● Task requirements
If a line in the data holds "none", copy that line out in full.
------------------------------------
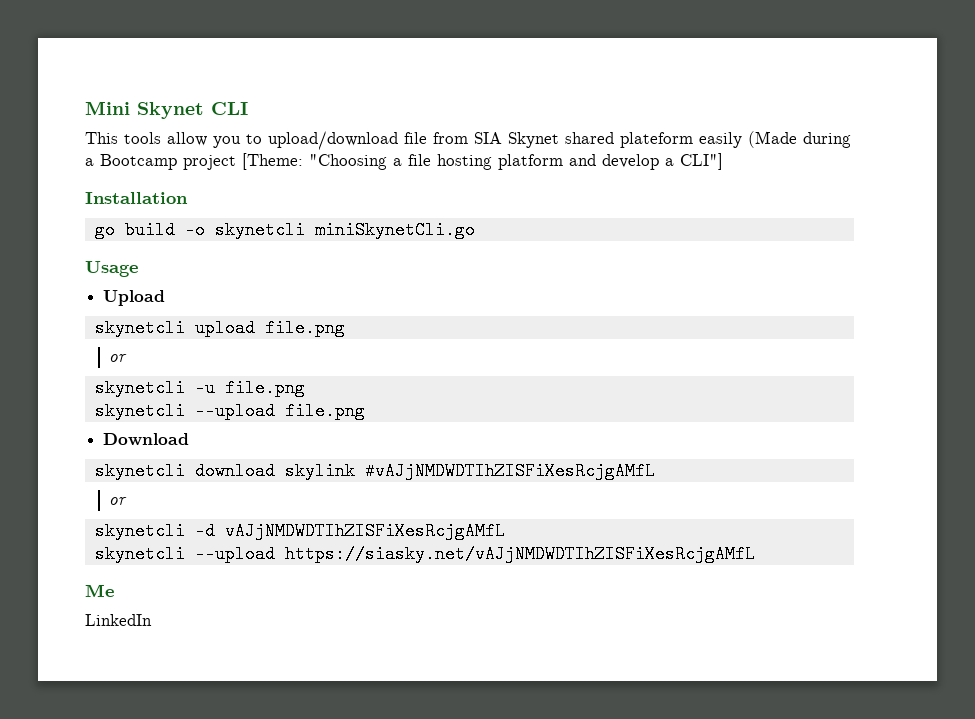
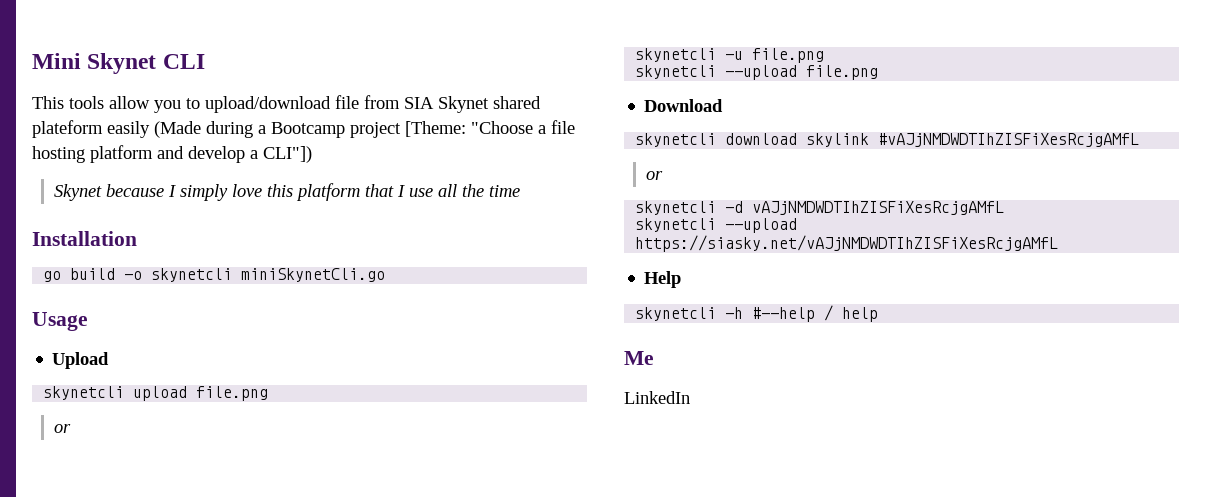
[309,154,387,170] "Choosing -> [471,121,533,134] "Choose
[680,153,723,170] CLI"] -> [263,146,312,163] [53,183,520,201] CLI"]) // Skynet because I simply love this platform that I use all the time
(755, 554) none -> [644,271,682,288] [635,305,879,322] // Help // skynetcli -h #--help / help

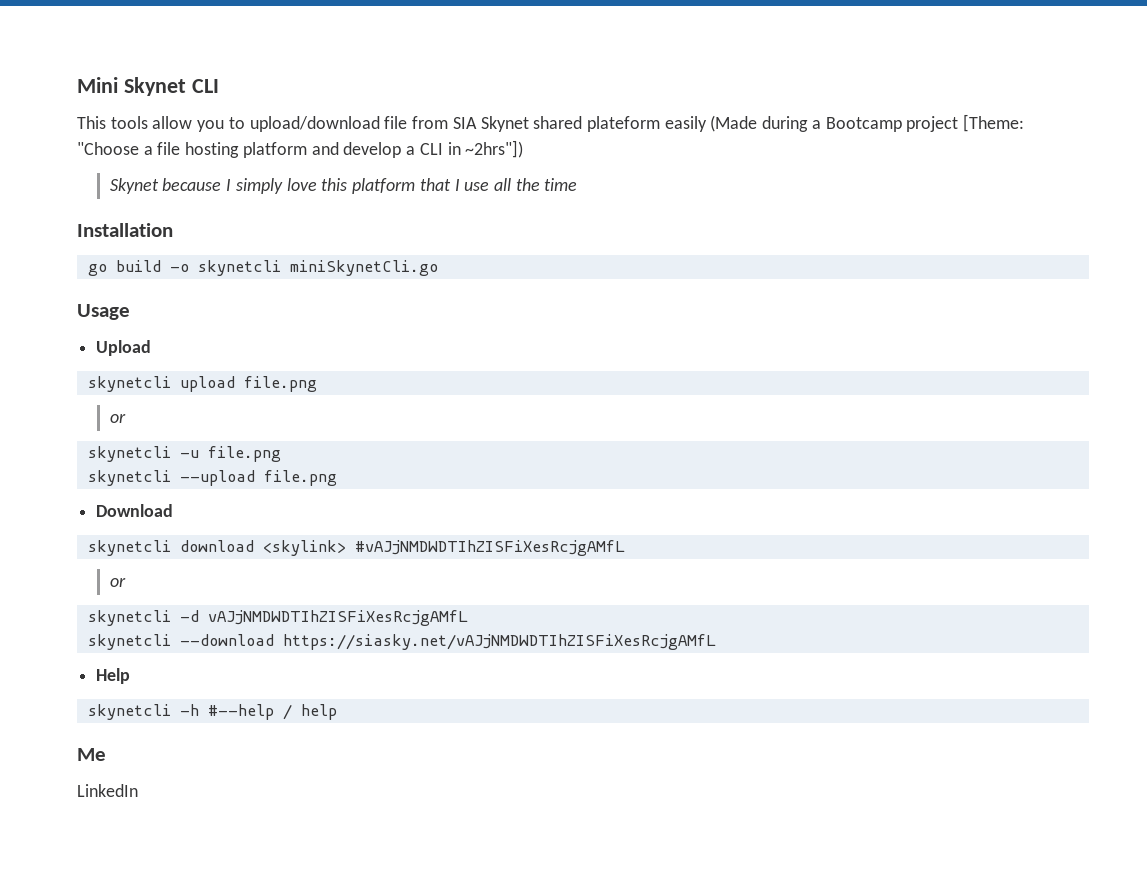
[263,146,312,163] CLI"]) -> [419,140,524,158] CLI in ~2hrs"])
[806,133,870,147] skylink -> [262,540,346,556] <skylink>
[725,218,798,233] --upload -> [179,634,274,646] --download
------------------------------------
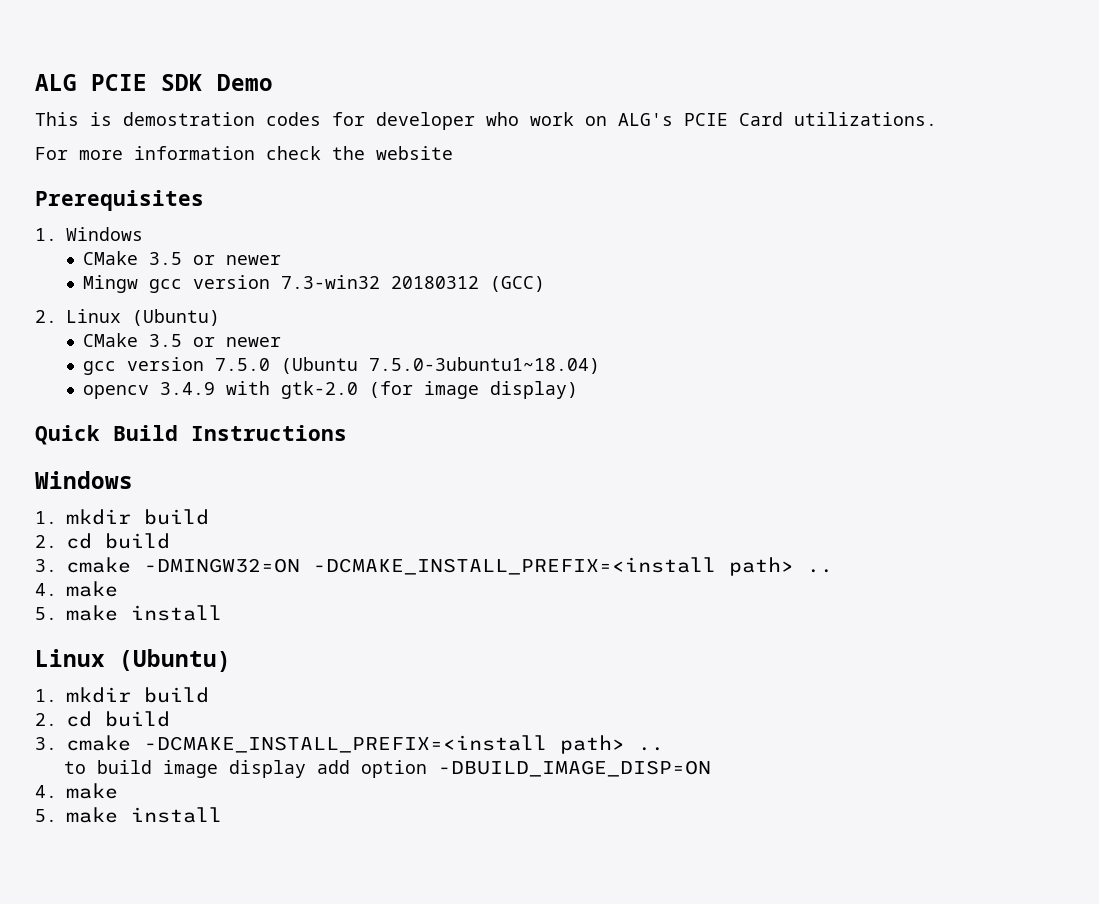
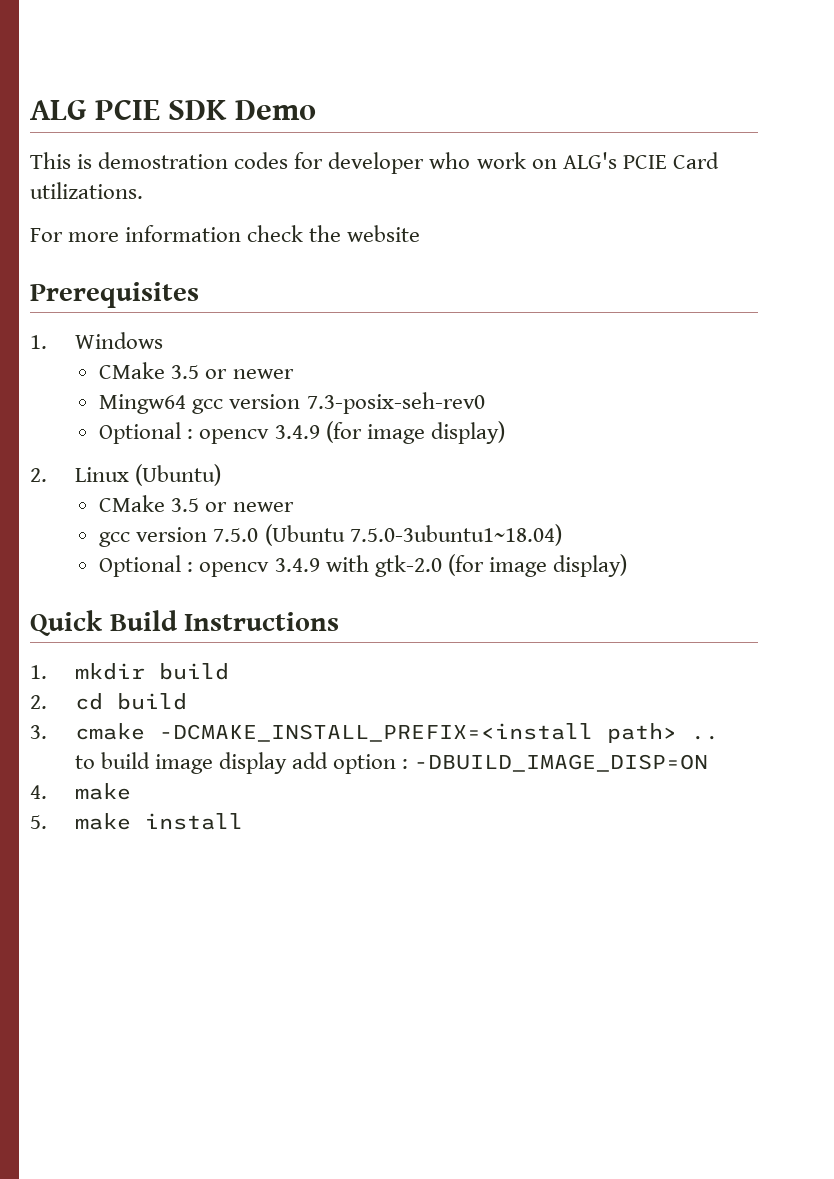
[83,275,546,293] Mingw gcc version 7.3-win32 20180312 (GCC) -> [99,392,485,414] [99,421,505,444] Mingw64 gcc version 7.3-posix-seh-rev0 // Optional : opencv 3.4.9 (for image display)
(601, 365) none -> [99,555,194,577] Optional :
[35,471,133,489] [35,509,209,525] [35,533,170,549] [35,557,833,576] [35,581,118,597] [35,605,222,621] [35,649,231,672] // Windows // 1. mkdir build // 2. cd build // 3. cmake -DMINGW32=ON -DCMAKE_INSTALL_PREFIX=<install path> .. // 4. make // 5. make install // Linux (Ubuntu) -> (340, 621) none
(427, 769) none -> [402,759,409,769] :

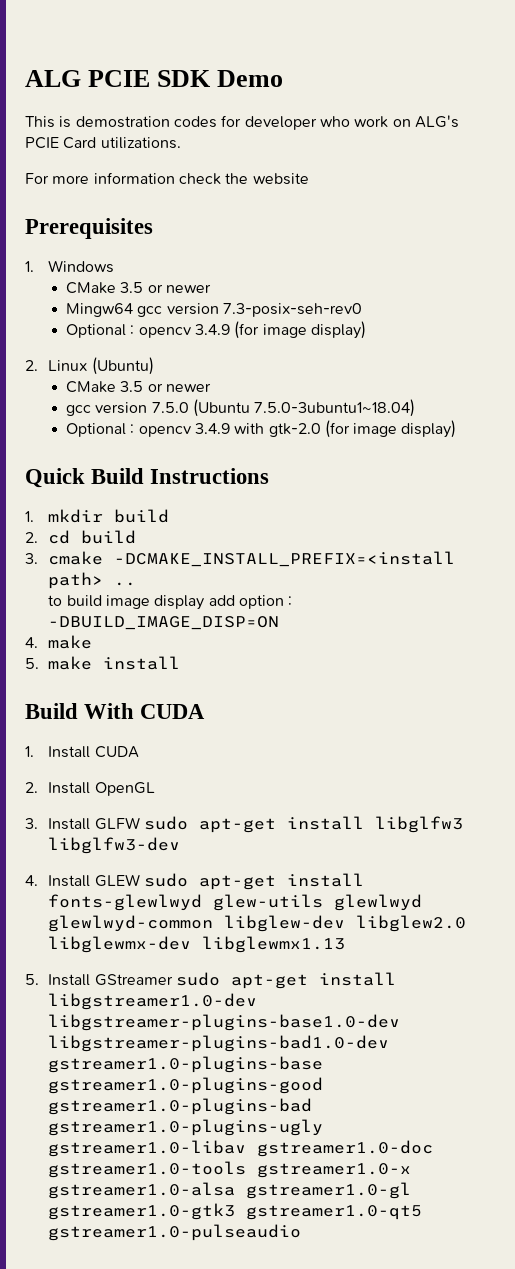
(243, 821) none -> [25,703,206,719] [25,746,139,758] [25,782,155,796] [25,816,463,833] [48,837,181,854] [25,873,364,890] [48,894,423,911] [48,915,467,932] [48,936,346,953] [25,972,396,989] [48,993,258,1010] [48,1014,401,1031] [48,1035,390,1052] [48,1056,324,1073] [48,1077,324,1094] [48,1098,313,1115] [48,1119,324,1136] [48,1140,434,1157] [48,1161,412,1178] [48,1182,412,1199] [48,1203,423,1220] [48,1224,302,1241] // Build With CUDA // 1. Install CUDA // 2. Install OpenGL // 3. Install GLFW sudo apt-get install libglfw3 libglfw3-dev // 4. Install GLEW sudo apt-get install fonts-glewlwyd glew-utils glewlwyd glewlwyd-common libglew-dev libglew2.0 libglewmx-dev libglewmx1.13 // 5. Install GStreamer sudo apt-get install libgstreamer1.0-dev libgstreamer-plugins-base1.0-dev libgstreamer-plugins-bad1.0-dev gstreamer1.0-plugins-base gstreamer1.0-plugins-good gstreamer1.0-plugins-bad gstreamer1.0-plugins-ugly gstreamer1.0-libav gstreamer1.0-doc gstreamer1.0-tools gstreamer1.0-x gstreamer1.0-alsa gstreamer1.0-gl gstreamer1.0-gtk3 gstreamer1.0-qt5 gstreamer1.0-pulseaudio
------------------------------------
● Answer to the exercise
(755, 554) none -> [644,271,682,288] [635,305,879,322] // Help // skynetcli -h #--help / help
(601, 365) none -> [99,555,194,577] Optional :
[35,471,133,489] [35,509,209,525] [35,533,170,549] [35,557,833,576] [35,581,118,597] [35,605,222,621] [35,649,231,672] // Windows // 1. mkdir build // 2. cd build // 3. cmake -DMINGW32=ON -DCMAKE_INSTALL_PREFIX=<install path> .. // 4. make // 5. make install // Linux (Ubuntu) -> (340, 621) none
(427, 769) none -> [402,759,409,769] :
(243, 821) none -> [25,703,206,719] [25,746,139,758] [25,782,155,796] [25,816,463,833] [48,837,181,854] [25,873,364,890] [48,894,423,911] [48,915,467,932] [48,936,346,953] [25,972,396,989] [48,993,258,1010] [48,1014,401,1031] [48,1035,390,1052] [48,1056,324,1073] [48,1077,324,1094] [48,1098,313,1115] [48,1119,324,1136] [48,1140,434,1157] [48,1161,412,1178] [48,1182,412,1199] [48,1203,423,1220] [48,1224,302,1241] // Build With CUDA // 1. Install CUDA // 2. Install OpenGL // 3. Install GLFW sudo apt-get install libglfw3 libglfw3-dev // 4. Install GLEW sudo apt-get install fonts-glewlwyd glew-utils glewlwyd glewlwyd-common libglew-dev libglew2.0 libglewmx-dev libglewmx1.13 // 5. Install GStreamer sudo apt-get install libgstreamer1.0-dev libgstreamer-plugins-base1.0-dev libgstreamer-plugins-bad1.0-dev gstreamer1.0-plugins-base gstreamer1.0-plugins-good gstreamer1.0-plugins-bad gstreamer1.0-plugins-ugly gstreamer1.0-libav gstreamer1.0-doc gstreamer1.0-tools gstreamer1.0-x gstreamer1.0-alsa gstreamer1.0-gl gstreamer1.0-gtk3 gstreamer1.0-qt5 gstreamer1.0-pulseaudio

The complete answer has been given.